Your Sharing Circle Questions Answered!
Hi everyone, last year we launched a group support initiative called Sharing Circles. It is a guided support session where members can share in a queue based setting. I am glad that we took this step to support the community better and the community like these sessions. I am grateful for all the support, cooperation, and appreciation this initiative received so far.
But, we also received some thoughts about it from time to time and I will be covering some of those through this post!
7Cups Sharing Circle is different from the Sharing Circles that happen in the real world.
I agree. 7Cups Sharing Circle is different from the ones that takes place in the real world. And, we never denied it. In the introduction post, it is clearly stated, “These circle meetings have a unique structure that is unlike our discussions and open chats. We took inspiration from the brilliant system groups like AA and OA have perfected and used the core elements to create our own re-imagining of the circles as it applies to 7 Cups!”
I highlighted part of the statement to focus on the points that 7Cups SC has a unique structure considering we are an online platform where communication is text-based. In the real world, when you participate in a session, you are able to see the people physically and view their every movement like who is speaking and the speaker can see who joined, who’s listening to the share, and so on. Able to view it and that’s why it has zero or fewer interruptions during the share.

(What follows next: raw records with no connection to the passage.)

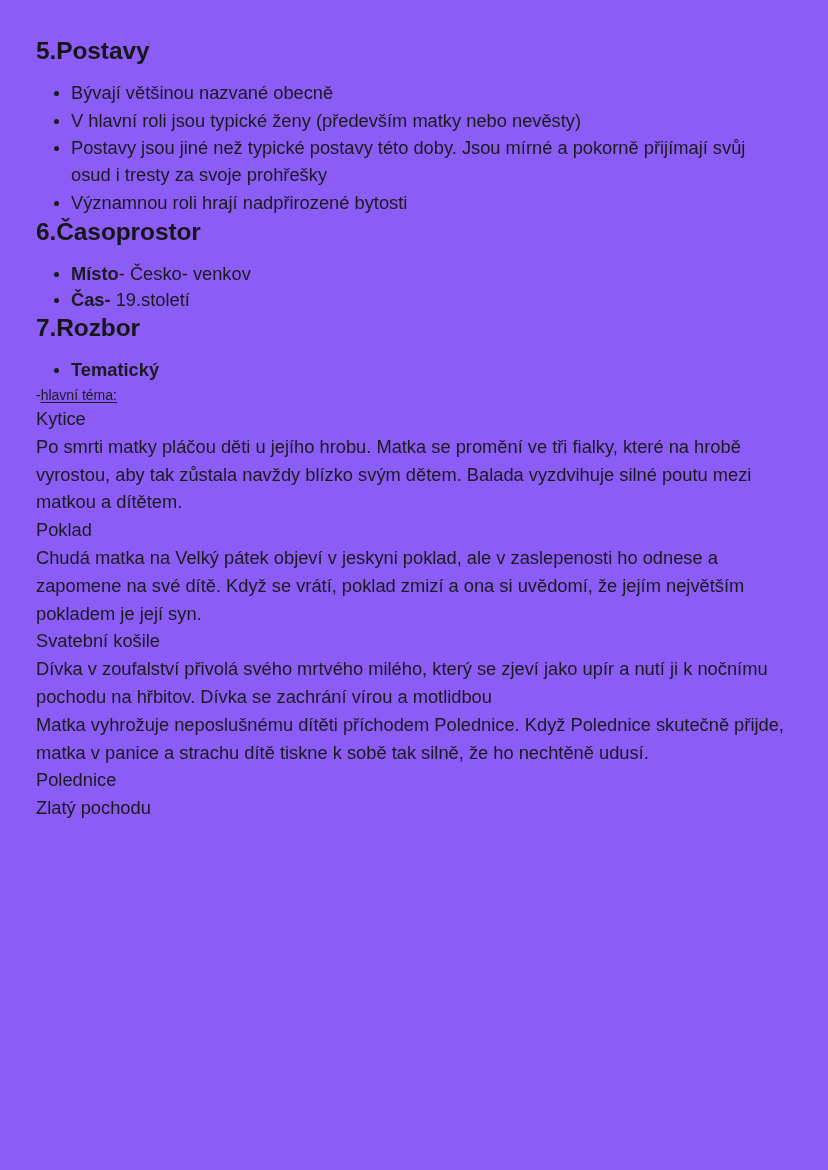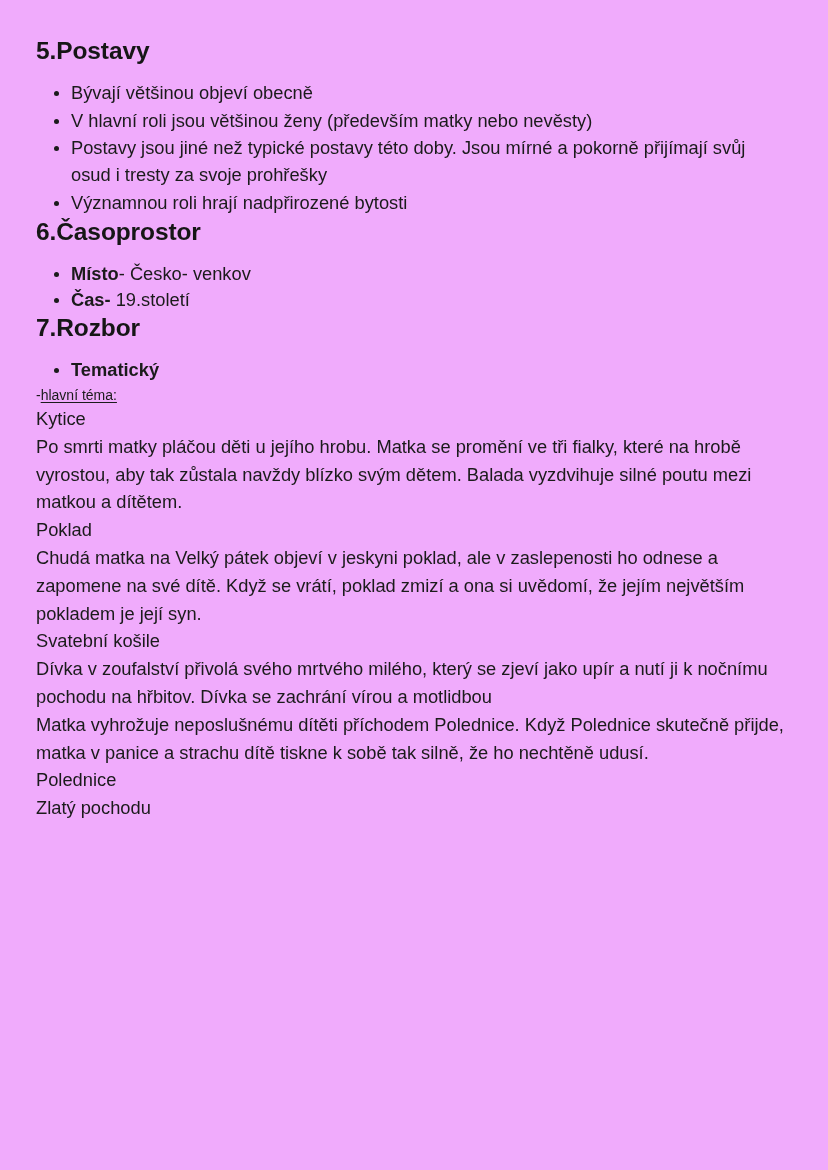--- a/index.html
+++ b/index.html
@@ -21,7 +21,7 @@
     height: 1170px;
     box-sizing: border-box;
     padding: 36px 38px 16px 36px;
-    background: #f0abfc;
+    background: #8b5cf6;
   }
   .doc {
     width: 754px;

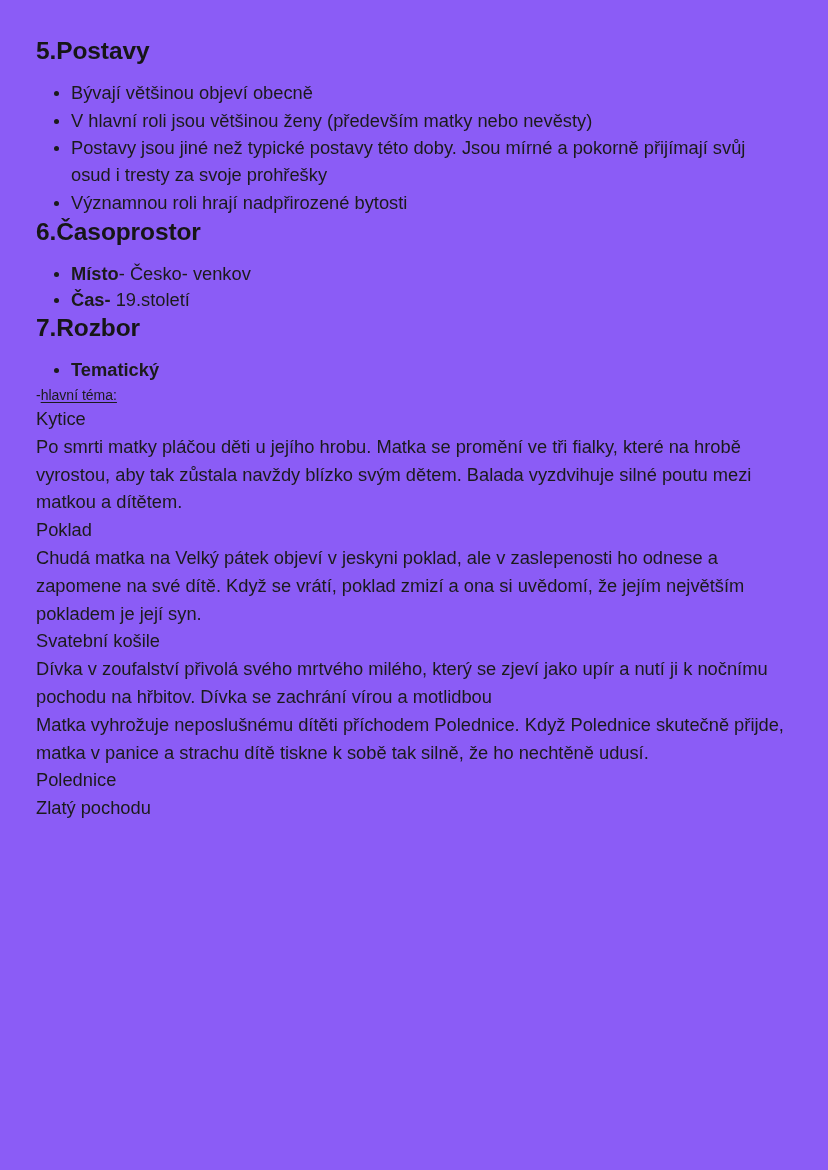--- a/index.html
+++ b/index.html
@@ -92,7 +92,7 @@
 
     <h2 class="section-heading">5.Postavy</h2>
     <ul class="bullets">
-      <li>Bývají většinou objeví obecně</li>
+      <li>Bývají většinou nazvané obecně</li>
       <li>V hlavní roli jsou většinou ženy (především matky nebo nevěsty)</li>
       <li>Postavy jsou jiné než typické postavy této doby. Jsou mírné a pokorně přijímají svůj osud i tresty za svoje prohřešky</li>
       <li>Významnou roli hrají nadpřirozené bytosti</li>

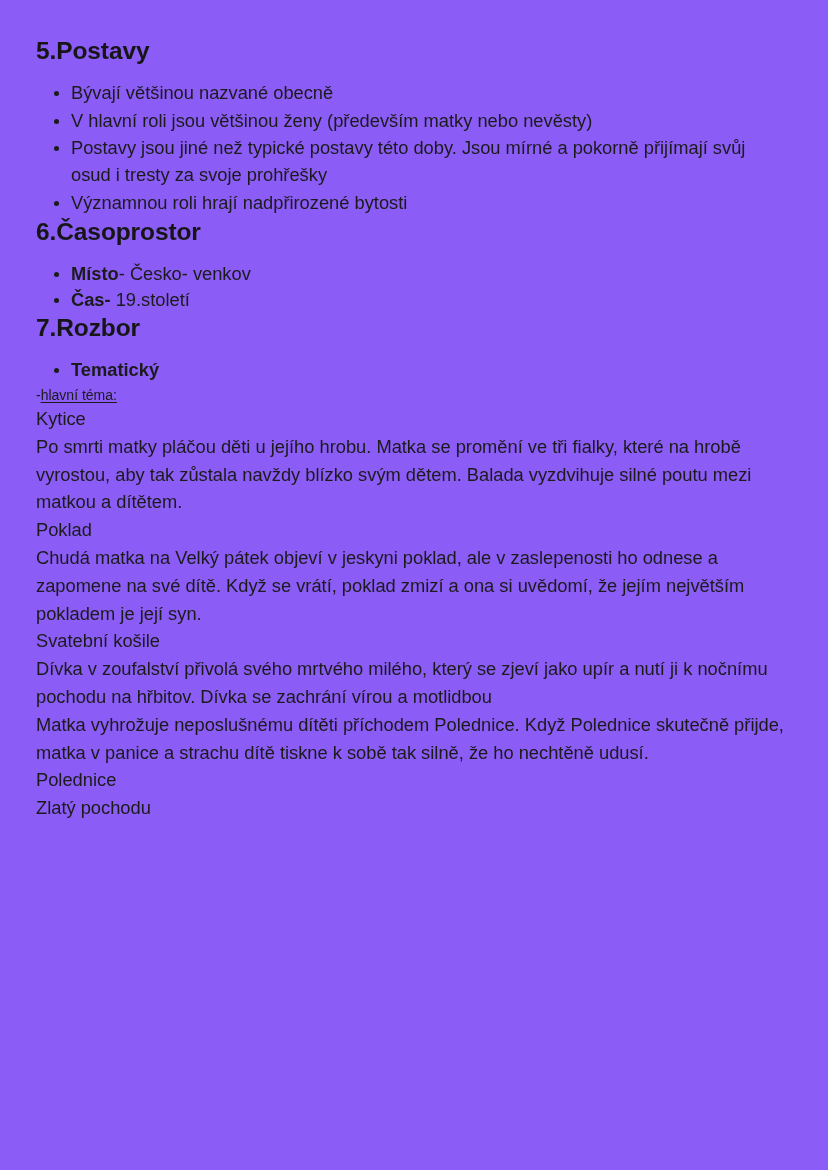--- a/index.html
+++ b/index.html
@@ -93,7 +93,7 @@
     <h2 class="section-heading">5.Postavy</h2>
     <ul class="bullets">
       <li>Bývají většinou nazvané obecně</li>
-      <li>V hlavní roli jsou většinou ženy (především matky nebo nevěsty)</li>
+      <li>V hlavní roli jsou typické ženy (především matky nebo nevěsty)</li>
       <li>Postavy jsou jiné než typické postavy této doby. Jsou mírné a pokorně přijímají svůj osud i tresty za svoje prohřešky</li>
       <li>Významnou roli hrají nadpřirozené bytosti</li>
     </ul>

But, on our platform, it is taking place in a text based chat room where the mode of communication is text comments. Whether someone is joining, someone is listening, someone is sharing, and so on. That means we put our efforts to have minimum interruptions during share but one may experience some interruptions during the share. Like a new member entered and asked,” What’s happening here?” or the supporters made comments like, “we are listening to you” to let the sharer know that they are not sharing in an inactive room or members didn’t abandon the sharer during the share. They are right there with the sharer and listening. So, it has a unique structure.
As we said before, we took inspiration from the brilliant system groups. We stated that we took inspiration from groups like AA and OA (as examples of the groups) who perfected the SC to meet their group needs. And, we created our own version that used core elements of 7Cups to meet its group needs. So, we added their names as an example but we recognize and value how it all started and appreciate all the people who were behind this original idea.

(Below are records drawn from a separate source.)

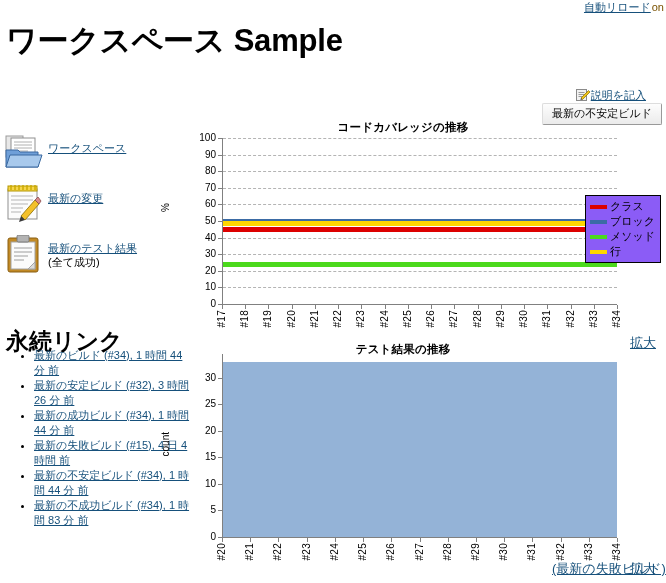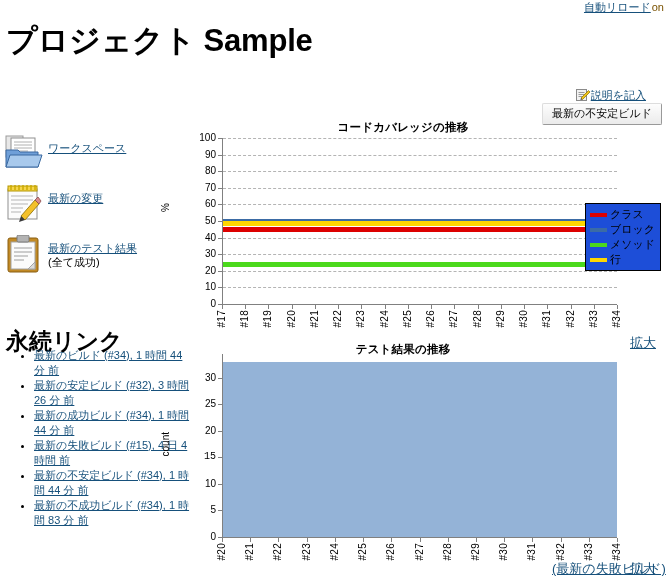--- a/index.html
+++ b/index.html
@@ -114,7 +114,7 @@
     <a class="lnk">自動リロード</a><span class="on">on</span>
   </div>
 
-  <div id="project-title">プロジェクト Sample</div>
+  <div id="project-title">ワークスペース Sample</div>
 
   <div id="desc-link">
     <span class="pencil-icon">

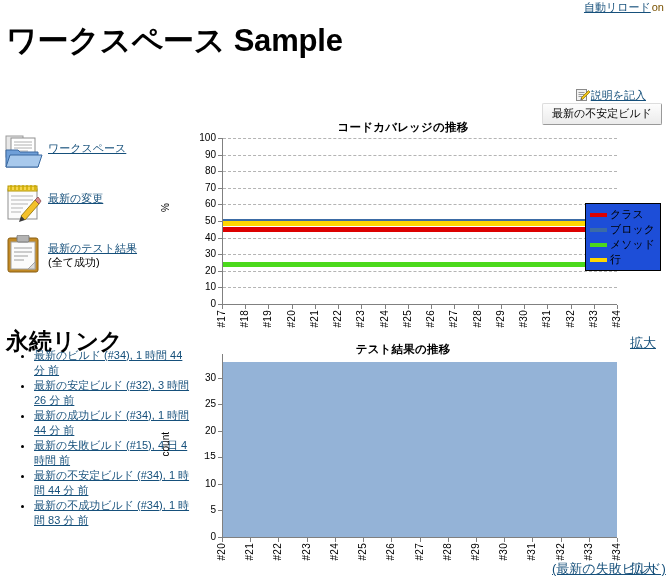--- a/index.html
+++ b/index.html
@@ -97,8 +97,8 @@
     writing-mode: vertical-rl; transform: rotate(180deg);
   }
   .legend {
-    position: absolute; border: 1px solid #000; background: #1d4ed8;
-    padding: 3px 5px 3px 4px; font-size: 11px; line-height: 15px; margin-top: 8px;
+    position: absolute; border: 1px solid #000; background: #8b5cf6;
+    padding: 3px 5px 3px 4px; font-size: 11px; line-height: 15px;
   }
   .legend .row { display: flex; align-items: center; white-space: nowrap; }
   .legend .swatch { width: 17px; height: 4px; margin-right: 3px; flex: 0 0 17px; }

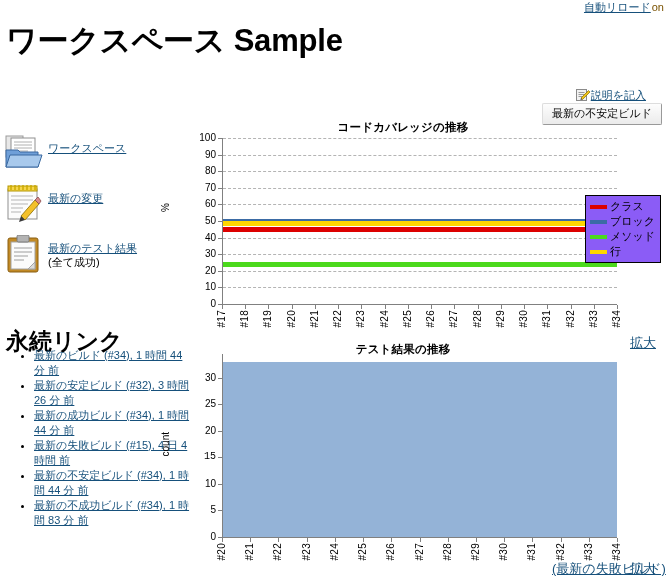--- a/index.html
+++ b/index.html
@@ -331,7 +331,7 @@
         <div class="ylab" style="left: 2px; top: 136.97px; width: 34px;">10</div>
         <div class="gridline" style="left: 43px; top: 115.455px; width: 394px;"></div>
         <div class="tick" style="left: 38px; top: 115.455px; width: 4px; height: 1px;"></div>
-        <div class="ylab" style="left: 2px; top: 110.455px; width: 34px; font-family: Liberation Mono, monospace;">15</div>
+        <div class="ylab" style="left: 2px; top: 110.455px; width: 34px;">15</div>
         <div class="gridline" style="left: 43px; top: 88.9394px; width: 394px;"></div>
         <div class="tick" style="left: 38px; top: 88.9394px; width: 4px; height: 1px;"></div>
         <div class="ylab" style="left: 2px; top: 83.9394px; width: 34px;">20</div>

But, we couldn’t add everything in the script as it will make it too long and consume more time to cover that info resulting in less time for the shares. So, we tried our best to keep it short and informed.

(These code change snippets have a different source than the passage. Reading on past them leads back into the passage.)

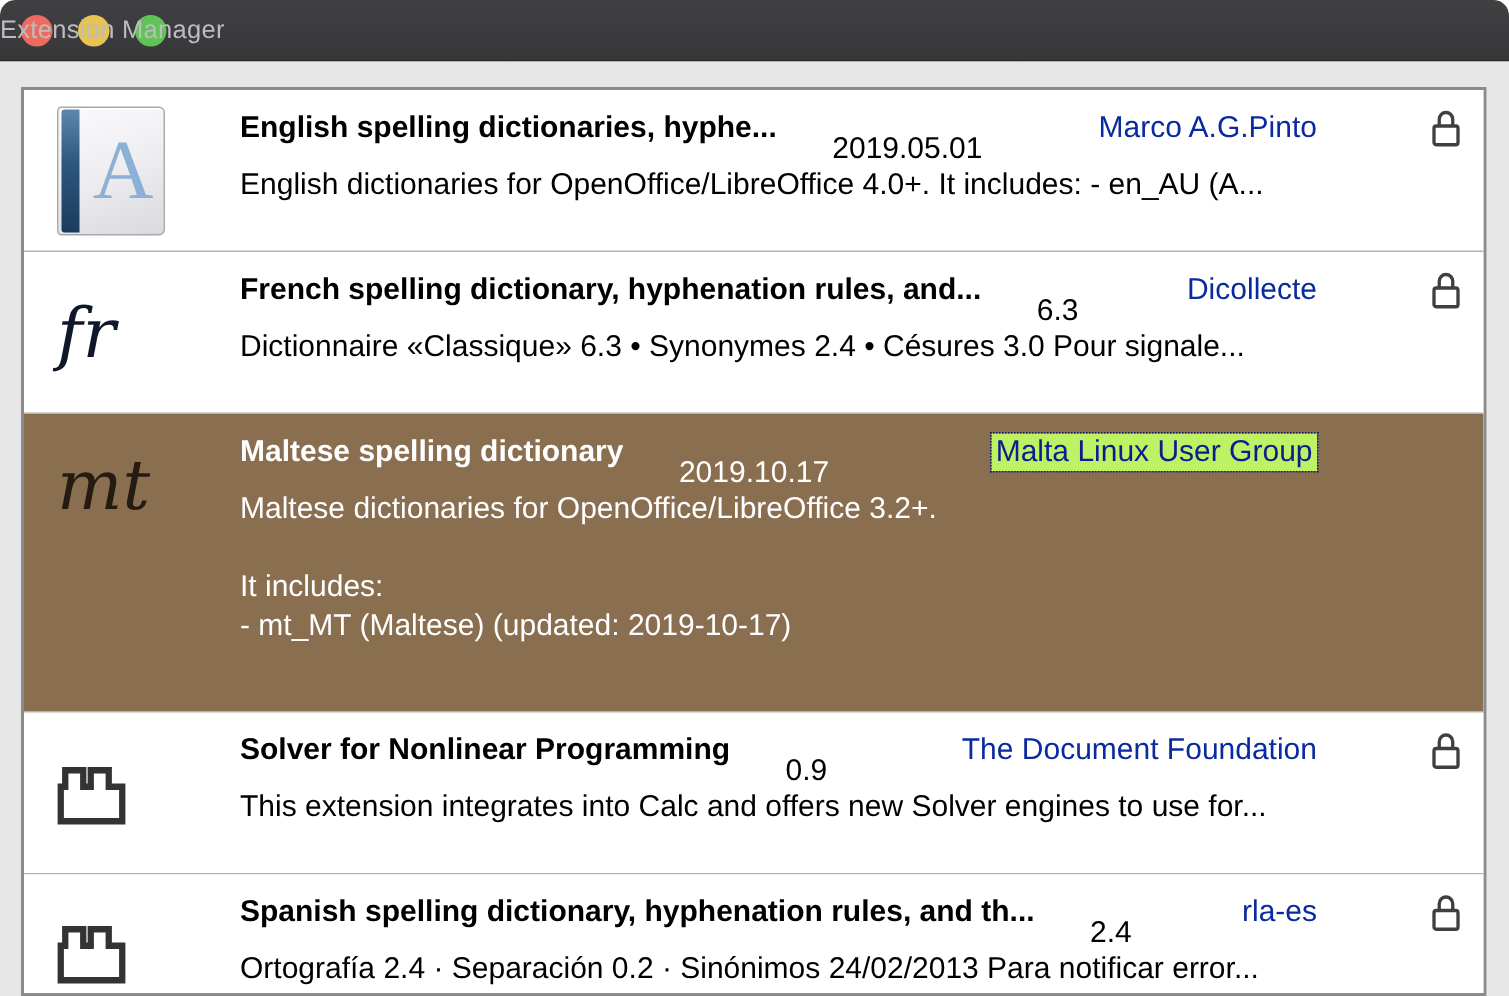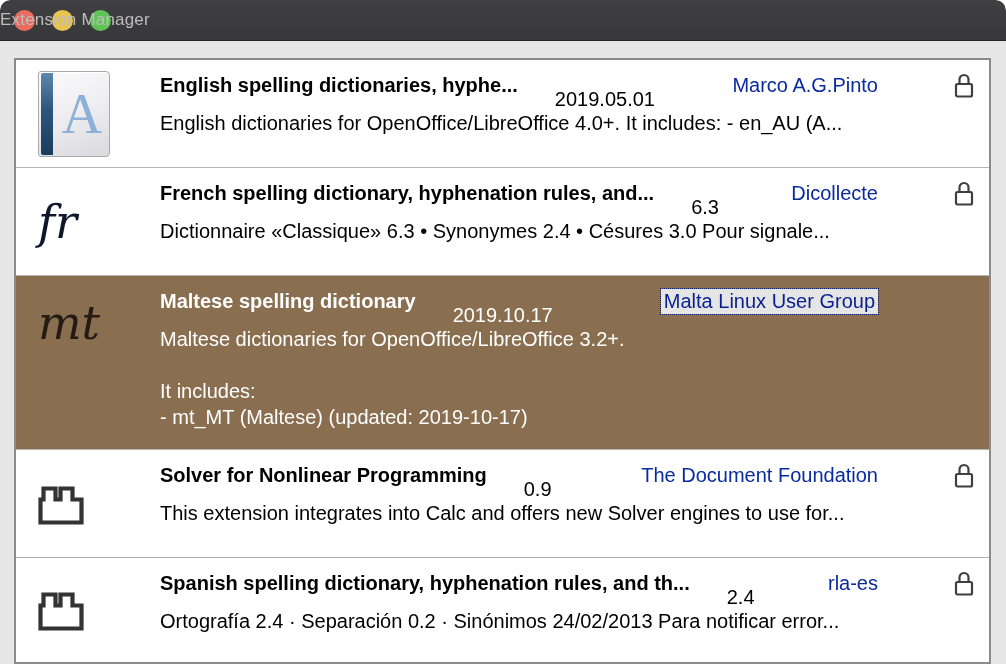--- a/index.html
+++ b/index.html
@@ -52,7 +52,7 @@
     color: #000000;
   }
   .ext-row.h1 { height: 108px; }
-  .ext-row.h2 { height: 174px; }
+  .ext-row.h2 { height: 199px; }
   .ext-row.h3 { height: 105px; }
   .ext-row.selected { background: #8a6e50; color: #ffffff; }
 

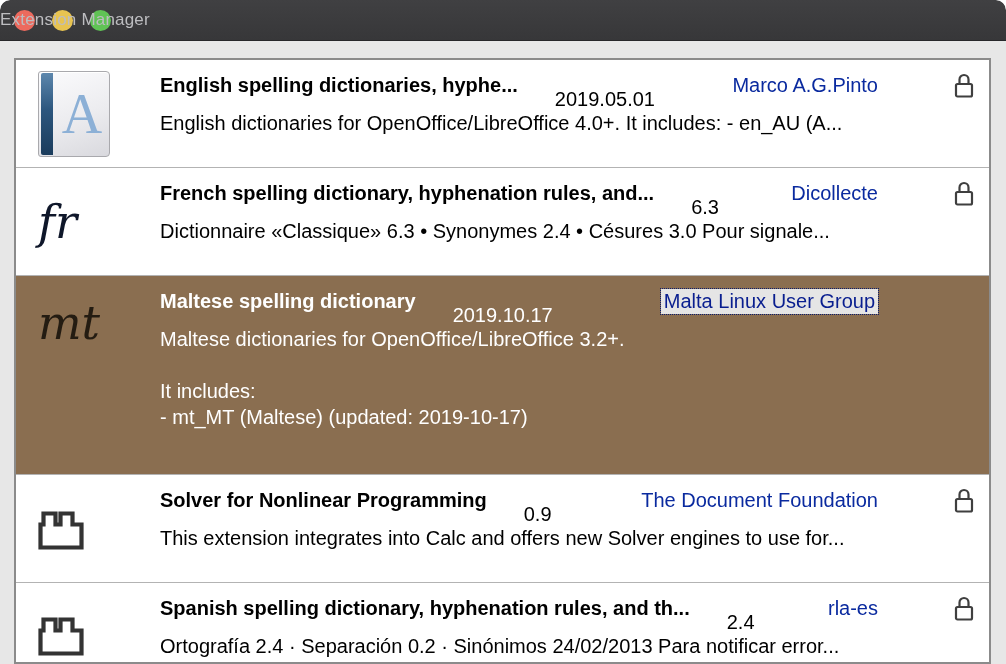--- a/index.html
+++ b/index.html
@@ -79,7 +79,7 @@
     font-size: 20px; color: #0a2a9f; cursor: pointer;
   }
   .ext-row.selected .ext-publisher {
-    background: #e5e5e5; color: #091e8f;
+    background: #bef264; color: #091e8f;
     outline: 1px dotted #0a1d6e; padding: 1px 3px;
   }
   .lock-slot { width: 20px; flex: 0 0 20px; margin-left: 52px; margin-right: 15px; }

7Cups Sharing Circle initiative is a unique structure and we started it to provide a better and uninterrupted space for shares compared to other support rooms.
I got interrupted during the share and I won’t share now.
We hear and acknowledge those interruptions and apologize for the inconvenience during the share as well. But, as above mentioned, it has a unique structure and we can expect some interruptions, please do not let it stop you from sharing.
We are so proud of you that you reached out and took the step to share your thoughts with us. Thank you for giving us an opportunity to support and listen to you.
Hosts aren’t well trained to host the SC session.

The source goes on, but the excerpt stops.